Hello. I am the lead AI research engineer/scientist at SigOpt (acquired by Intel in 2020). Currently, I work on productionizing Bayesian optimization, and more broadly, sequential decision making problems. I am especially interested in applying sequential optimization techniques in scientific and engineering domains such as materials simulation and design. Prior to SigOpt, I obtained my Ph.D. in electrical engineering from Princeton University, where I was advised by Prof. Warren B. Powell. My doctoral studies focused on approximate dynamic programming, stochastic optimization, and optimal learning, with an application in managing grid-level battery storage.
I spend most of my time at SigOpt developing and productionizing Baysian optimization software.

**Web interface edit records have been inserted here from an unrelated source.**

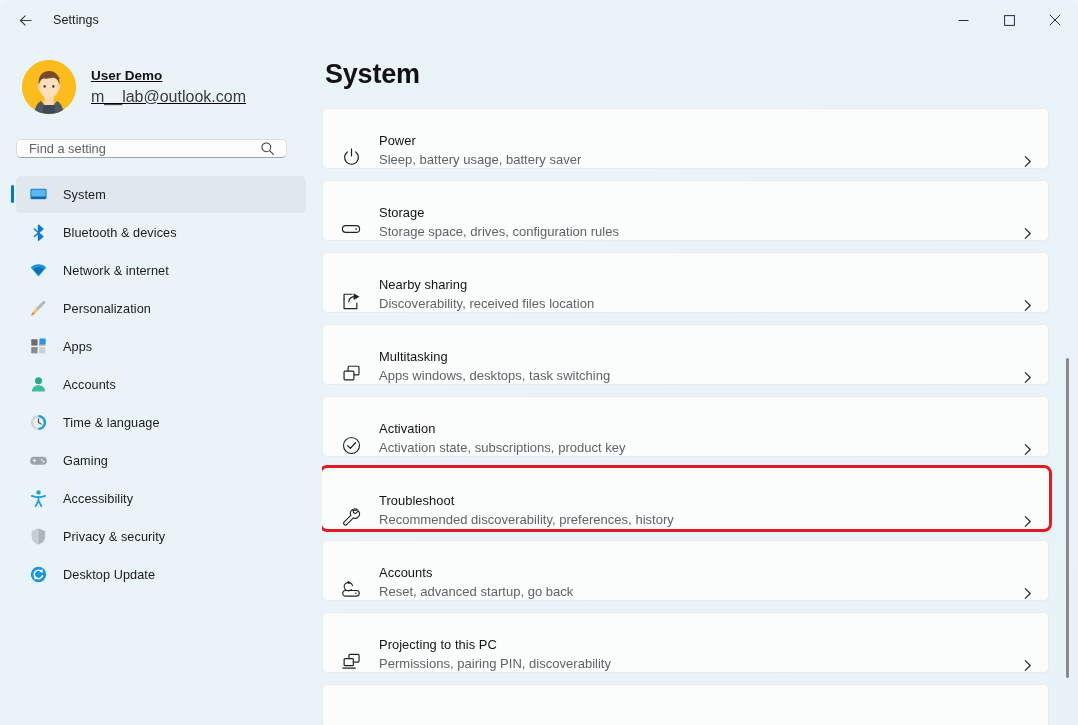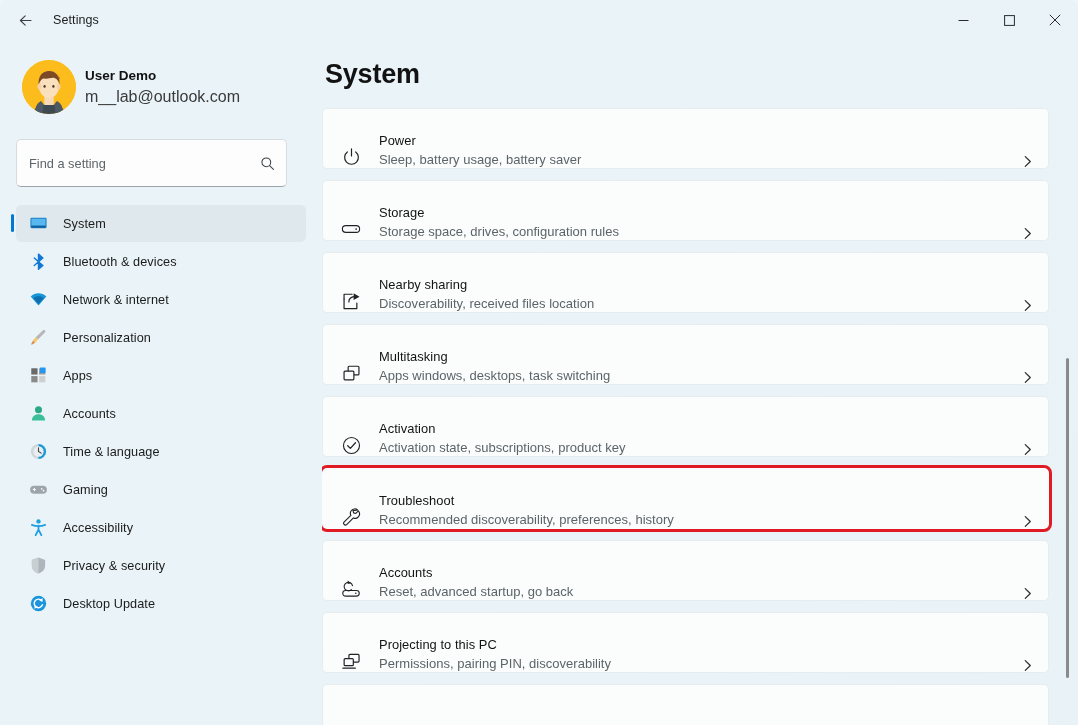--- a/index.html
+++ b/index.html
@@ -82,37 +82,37 @@
 
   .avatar {
     width: 54px; height: 54px;
     border-radius: 50%;
     overflow: hidden;
     flex: 0 0 54px;
     background: #fbbc1c;
     position: relative;
   }
 
-  .profile-text { margin-left: 9px; line-height: 1.35; }
+  .profile-text { margin-left: 15px; line-height: 1.35; text-decoration: underline; }
   .profile-name {
     font-size: 13.5px;
     font-weight: bold;
     color: #121212;
   }
   .profile-mail {
     font-size: 16px;
     color: #3a3a3a;
     margin-top: 1px;
   }
 
   .searchbox {
     position: relative;
     margin: 25px 0 0 16px;
     width: 271px;
-    height: 48px;
+    height: 19px;
     background: #fdfdfd;
     border: 1px solid #d6dde1;
     border-bottom: 1.6px solid #9aa5ab;
     border-radius: 5px;
     display: flex;
     align-items: center;
     cursor: text;
   }
   .searchbox input {
     border: none;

It takes a great deal of engineering effort and care to ensure that
the platorm is industry-grade, extensive, and robust under vastly different user demands.
I have lead the development of many features such as multiobjective optimization,
constrained optimization, model-aware optimization, as well as various backend computational improvements.
The bulk of my work is now available as open source software
These projects are collaboration work with materials scientists from the University of Pittsburgh. At the high level, we frame materials design and discovery in the context of sequential decision making problems. In the first project, we develop a constrained Bayesian optimization method to accelerate the fabrication process of an optical device. In the second project, we use multiobjective Bayesian optimization to discover and study the Pareto optimal anti-reflective nanostructures through numerical simulations.
This project aims to co-optimize battery storage for multiple revenue streams. In particular, we are interested in the energy arbitrage and frequency regulation as the two main modes of operation. For the first time, we are able the model the problem down to the two-second resolution, which replicates the dynamics of the regulation signal. We also introduce the idea of low-rank value function approximation for backward dynamic programming.